## ASSIGNMENT
In the entries below, find the line containing "three hundred seven | foil_image: 19.png" and the line containing "five | target_model_generated_label: thirteen". Copy those two lines and everything between them exactly, and only that.

*****

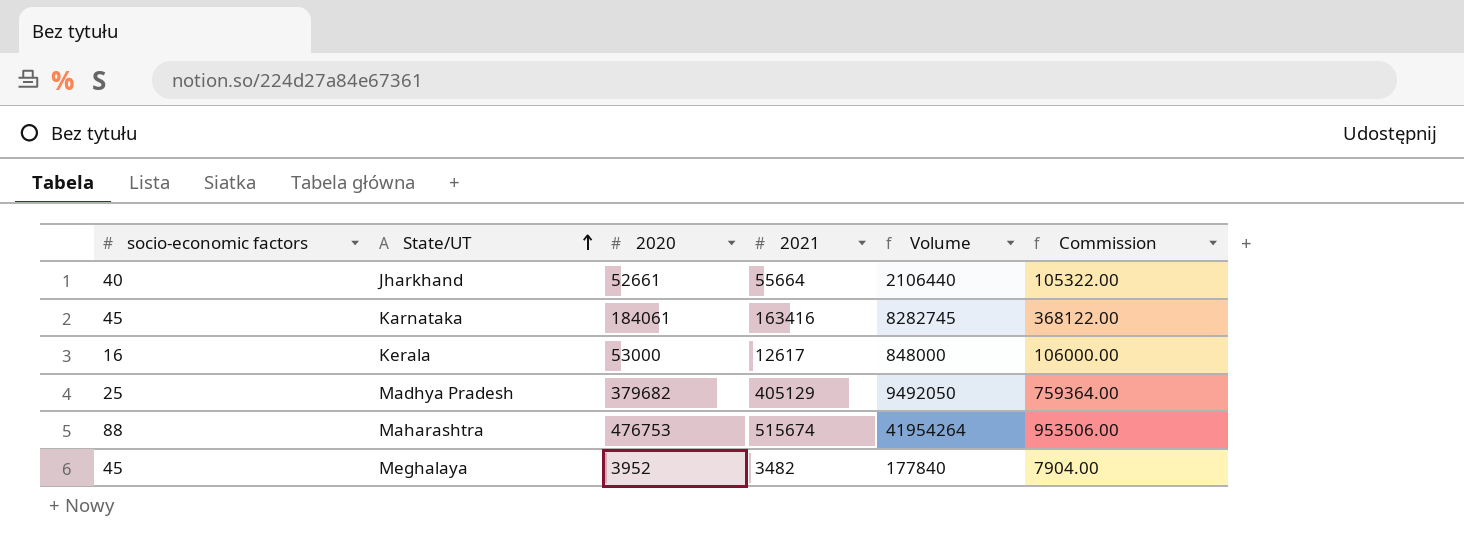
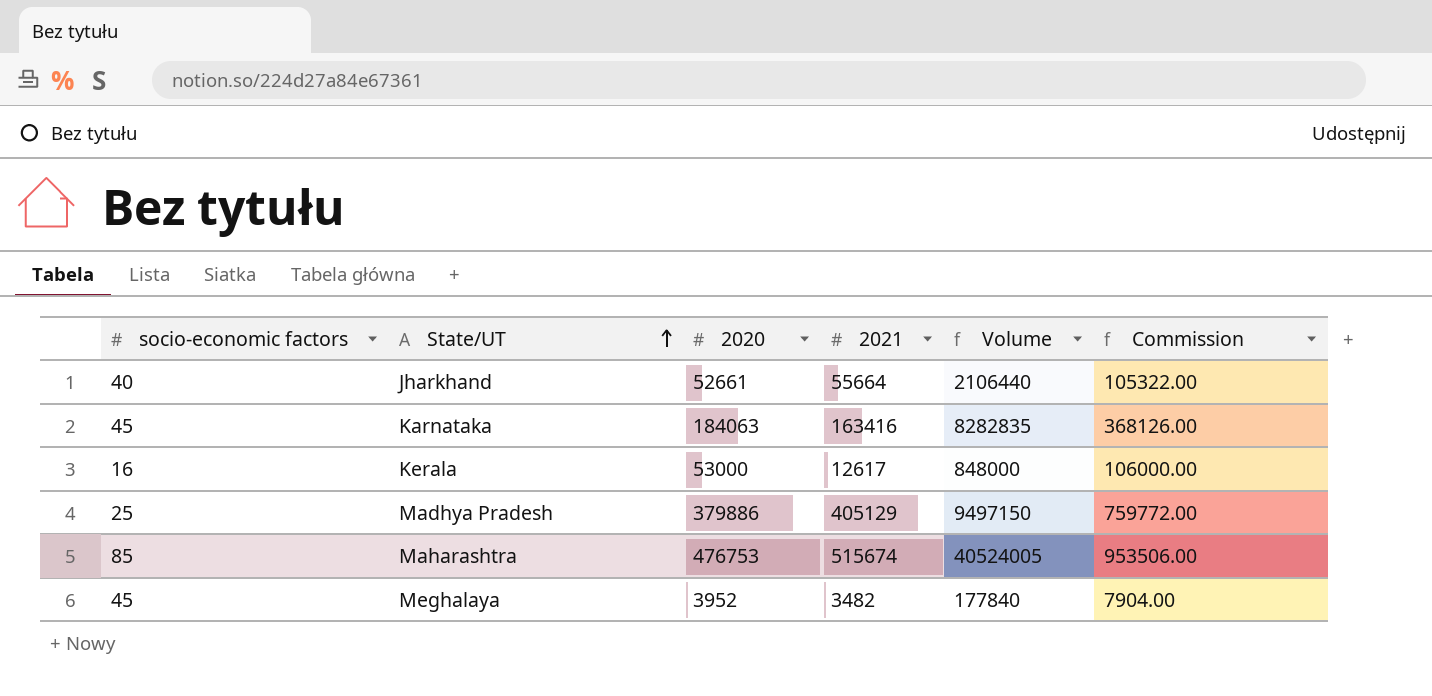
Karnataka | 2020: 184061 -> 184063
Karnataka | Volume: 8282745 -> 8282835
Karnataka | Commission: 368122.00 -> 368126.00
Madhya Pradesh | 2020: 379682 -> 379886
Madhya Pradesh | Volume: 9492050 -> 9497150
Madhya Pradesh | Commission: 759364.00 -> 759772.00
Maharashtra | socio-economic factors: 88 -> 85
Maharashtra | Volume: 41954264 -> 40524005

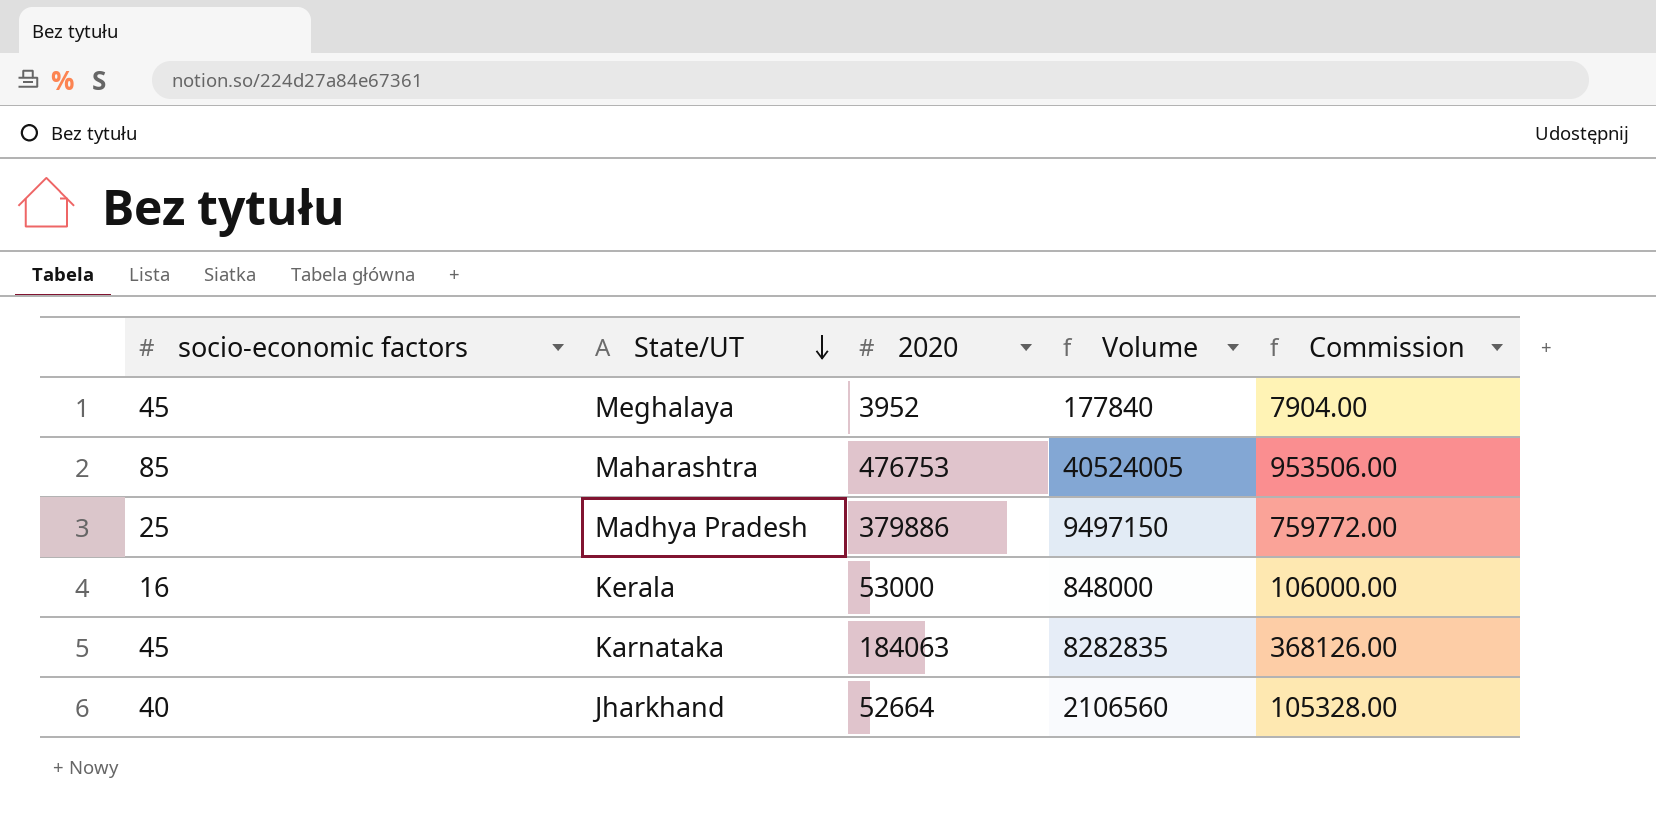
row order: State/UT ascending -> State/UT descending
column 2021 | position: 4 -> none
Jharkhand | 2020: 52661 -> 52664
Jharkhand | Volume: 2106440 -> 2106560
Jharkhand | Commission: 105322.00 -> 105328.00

*****

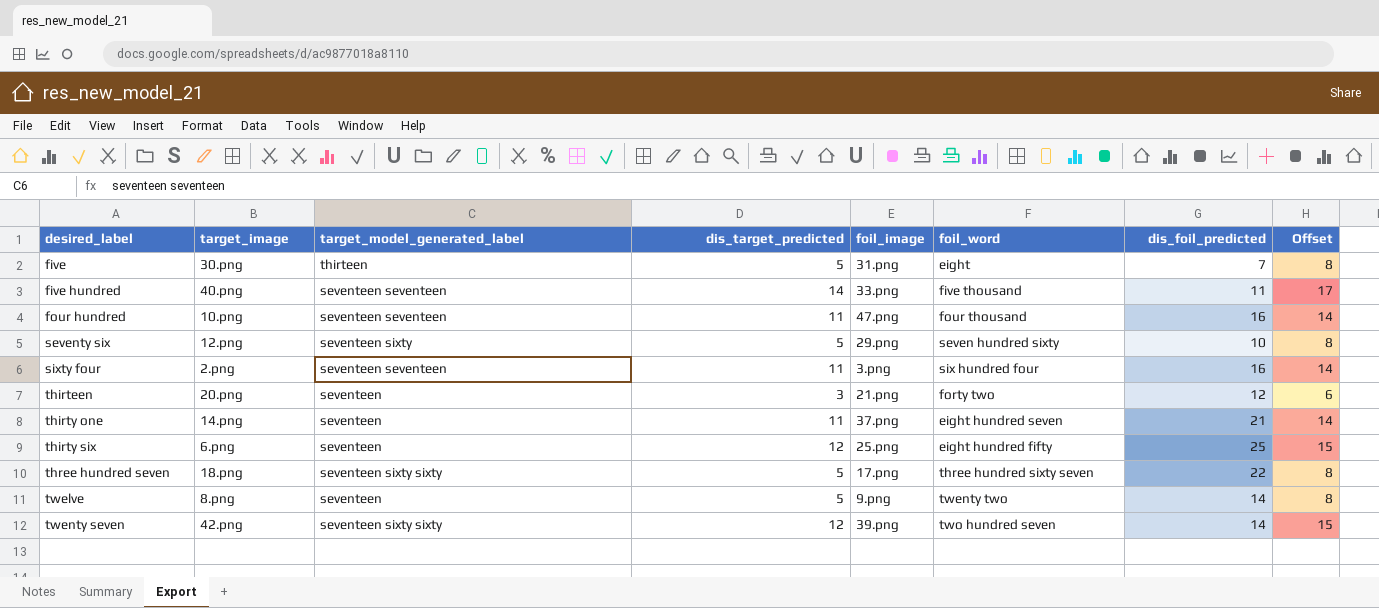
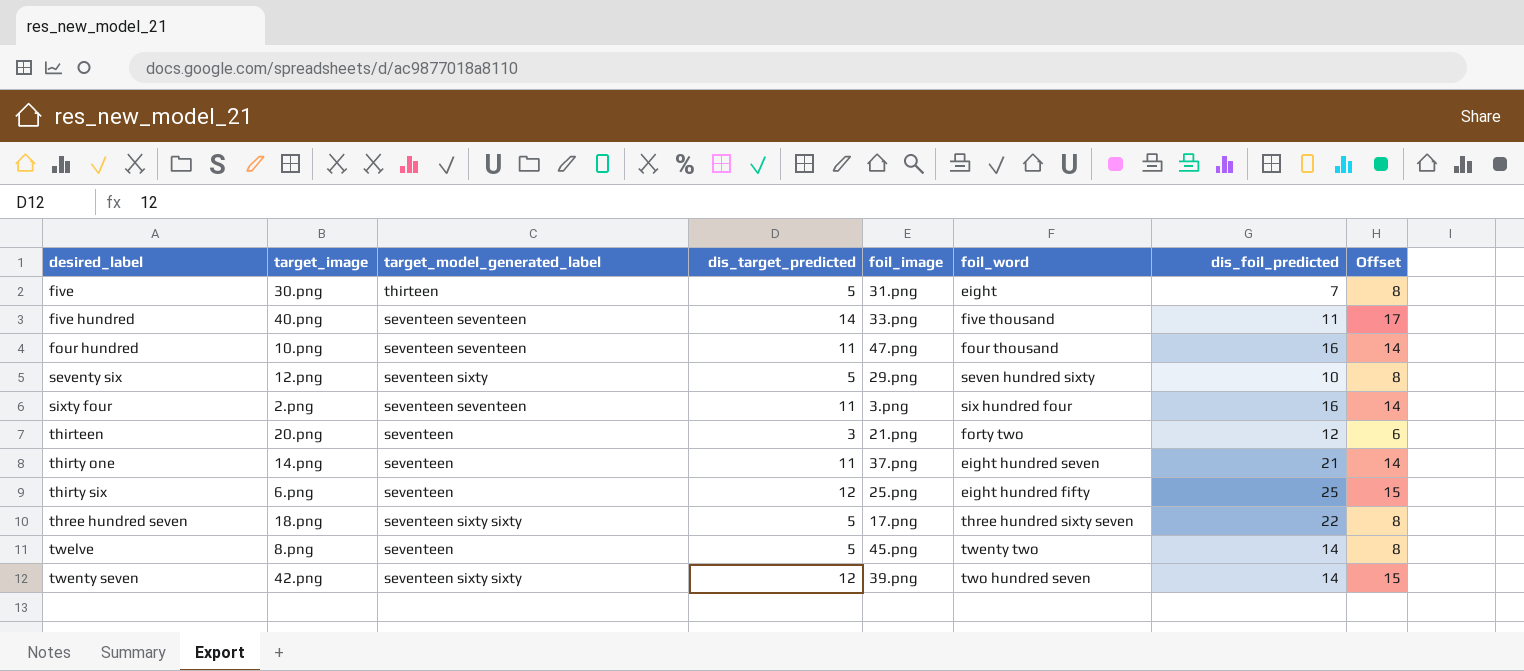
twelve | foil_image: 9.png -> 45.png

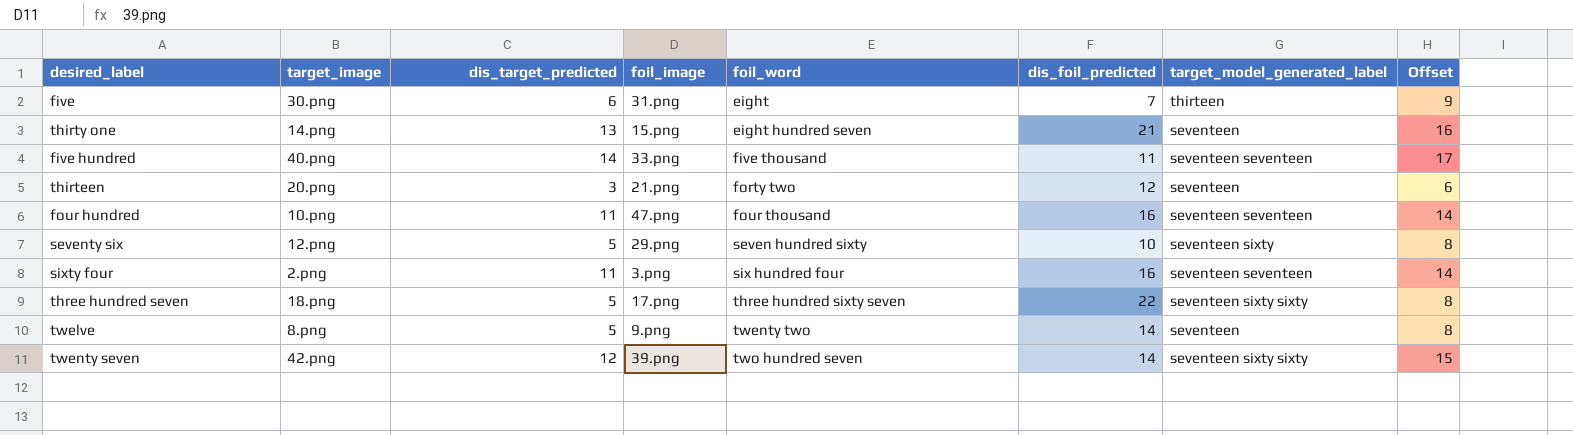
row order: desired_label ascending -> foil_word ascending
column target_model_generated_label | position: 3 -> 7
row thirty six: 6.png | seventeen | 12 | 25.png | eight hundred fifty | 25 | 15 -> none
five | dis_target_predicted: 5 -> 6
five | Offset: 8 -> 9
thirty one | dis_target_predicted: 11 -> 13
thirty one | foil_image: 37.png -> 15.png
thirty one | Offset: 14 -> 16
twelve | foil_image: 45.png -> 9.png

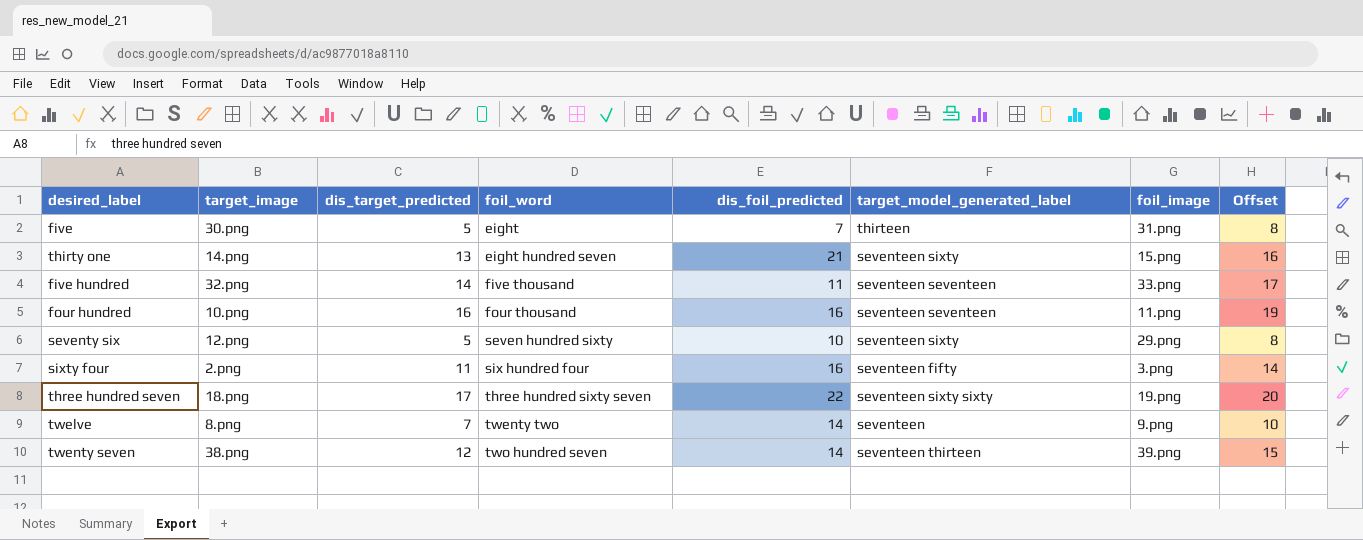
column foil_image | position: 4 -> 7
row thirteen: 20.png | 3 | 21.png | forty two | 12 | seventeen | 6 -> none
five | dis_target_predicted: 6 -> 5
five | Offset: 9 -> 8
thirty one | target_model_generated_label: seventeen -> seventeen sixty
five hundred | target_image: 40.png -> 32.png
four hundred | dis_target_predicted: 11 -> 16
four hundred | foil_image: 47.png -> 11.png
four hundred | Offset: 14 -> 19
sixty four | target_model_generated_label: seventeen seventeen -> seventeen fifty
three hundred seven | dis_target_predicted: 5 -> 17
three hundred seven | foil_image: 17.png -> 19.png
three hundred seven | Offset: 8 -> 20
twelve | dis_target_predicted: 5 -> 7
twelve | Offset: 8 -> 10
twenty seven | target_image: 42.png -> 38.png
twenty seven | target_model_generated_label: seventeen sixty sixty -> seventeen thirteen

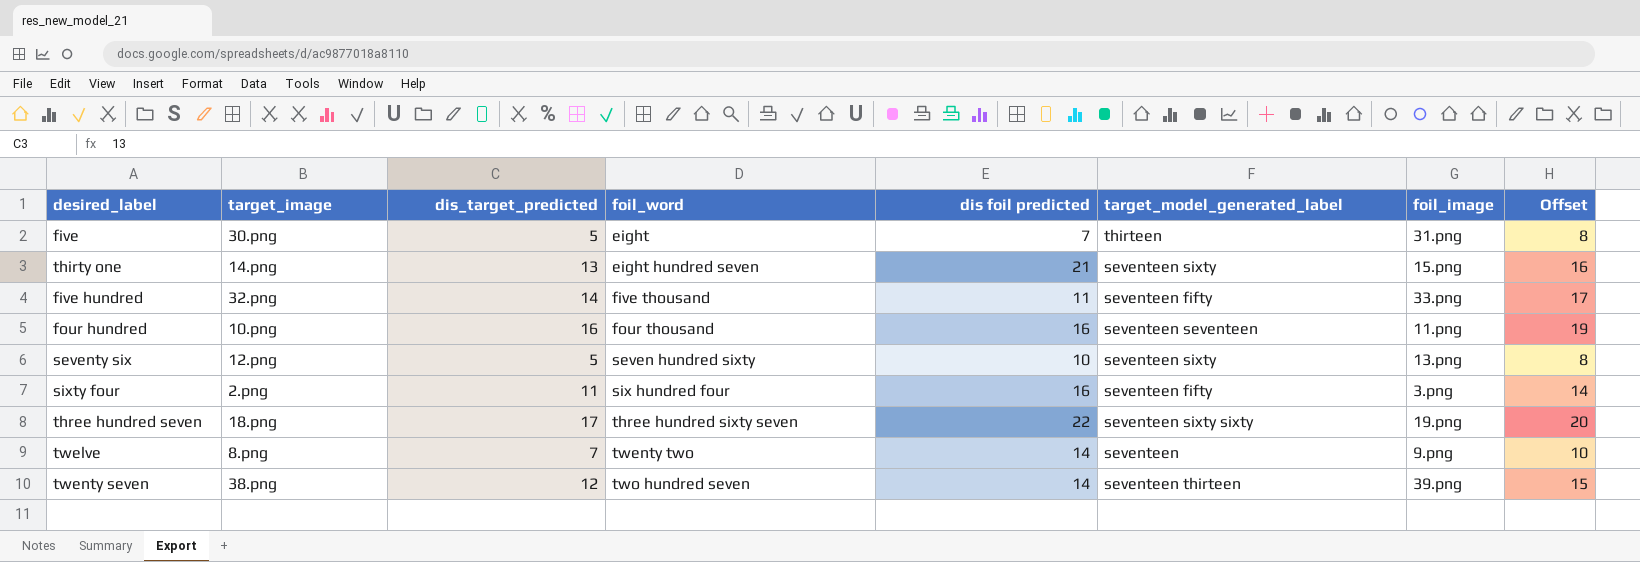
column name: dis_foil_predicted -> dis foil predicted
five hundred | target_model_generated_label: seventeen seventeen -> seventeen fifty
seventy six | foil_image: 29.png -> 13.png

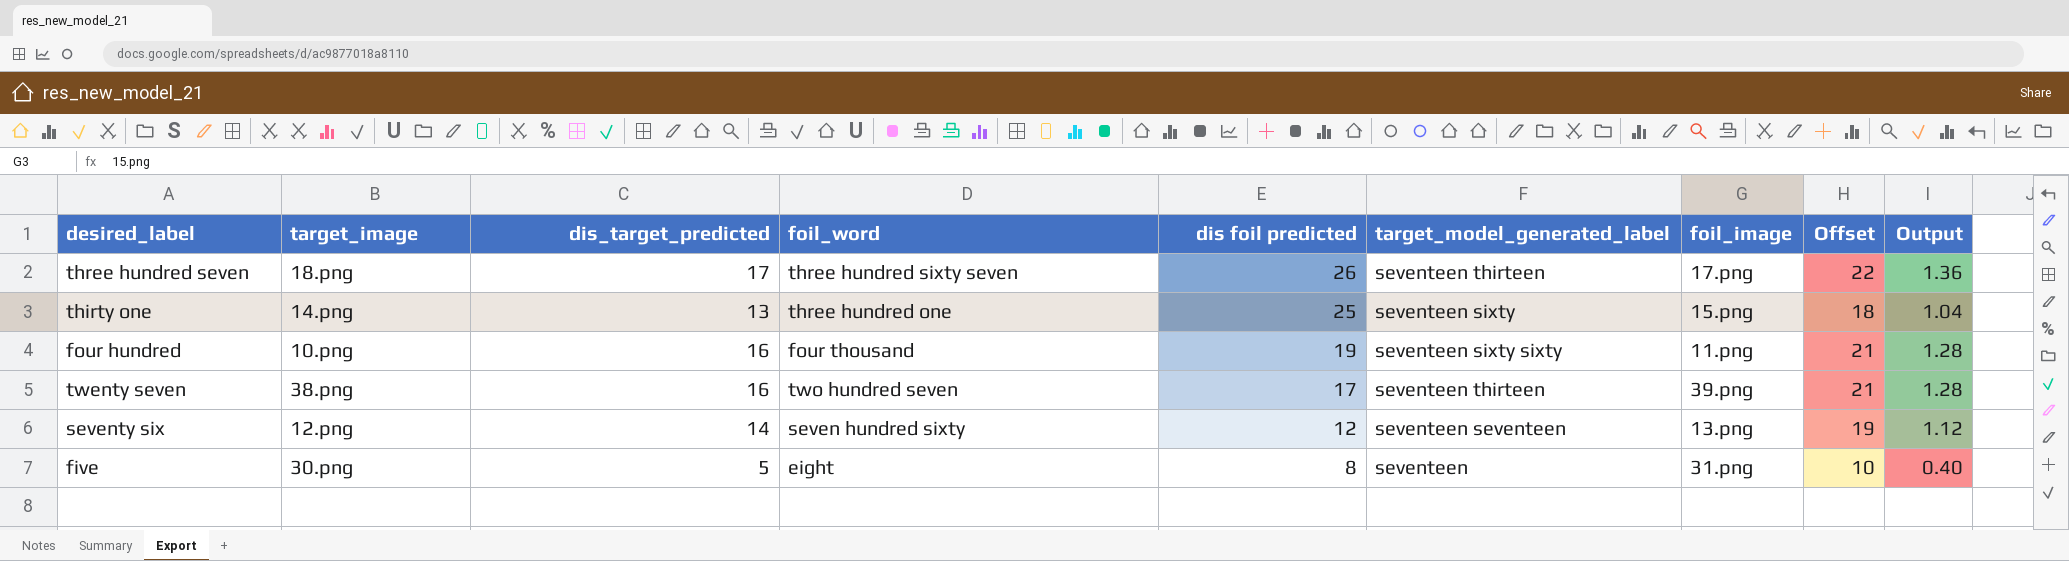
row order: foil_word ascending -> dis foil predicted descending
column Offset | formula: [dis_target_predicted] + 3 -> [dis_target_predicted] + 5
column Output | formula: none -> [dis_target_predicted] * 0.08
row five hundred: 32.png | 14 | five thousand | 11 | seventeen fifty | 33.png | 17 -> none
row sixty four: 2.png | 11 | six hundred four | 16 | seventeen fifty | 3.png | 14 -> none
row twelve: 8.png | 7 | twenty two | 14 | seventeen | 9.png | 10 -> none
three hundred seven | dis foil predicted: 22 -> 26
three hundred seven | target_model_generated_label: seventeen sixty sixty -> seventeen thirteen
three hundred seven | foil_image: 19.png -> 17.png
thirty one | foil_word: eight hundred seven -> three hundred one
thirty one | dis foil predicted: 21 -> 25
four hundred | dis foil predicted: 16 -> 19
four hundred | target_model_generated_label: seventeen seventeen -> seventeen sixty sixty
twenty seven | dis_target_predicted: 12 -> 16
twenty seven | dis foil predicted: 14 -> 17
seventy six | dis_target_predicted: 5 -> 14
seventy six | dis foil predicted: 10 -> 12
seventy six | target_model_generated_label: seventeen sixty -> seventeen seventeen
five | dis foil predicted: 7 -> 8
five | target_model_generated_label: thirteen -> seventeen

*****

## ANSWER SPACE
three hundred seven | foil_image: 19.png -> 17.png
thirty one | foil_word: eight hundred seven -> three hundred one
thirty one | dis foil predicted: 21 -> 25
four hundred | dis foil predicted: 16 -> 19
four hundred | target_model_generated_label: seventeen seventeen -> seventeen sixty sixty
twenty seven | dis_target_predicted: 12 -> 16
twenty seven | dis foil predicted: 14 -> 17
seventy six | dis_target_predicted: 5 -> 14
seventy six | dis foil predicted: 10 -> 12
seventy six | target_model_generated_label: seventeen sixty -> seventeen seventeen
five | dis foil predicted: 7 -> 8
five | target_model_generated_label: thirteen -> seventeen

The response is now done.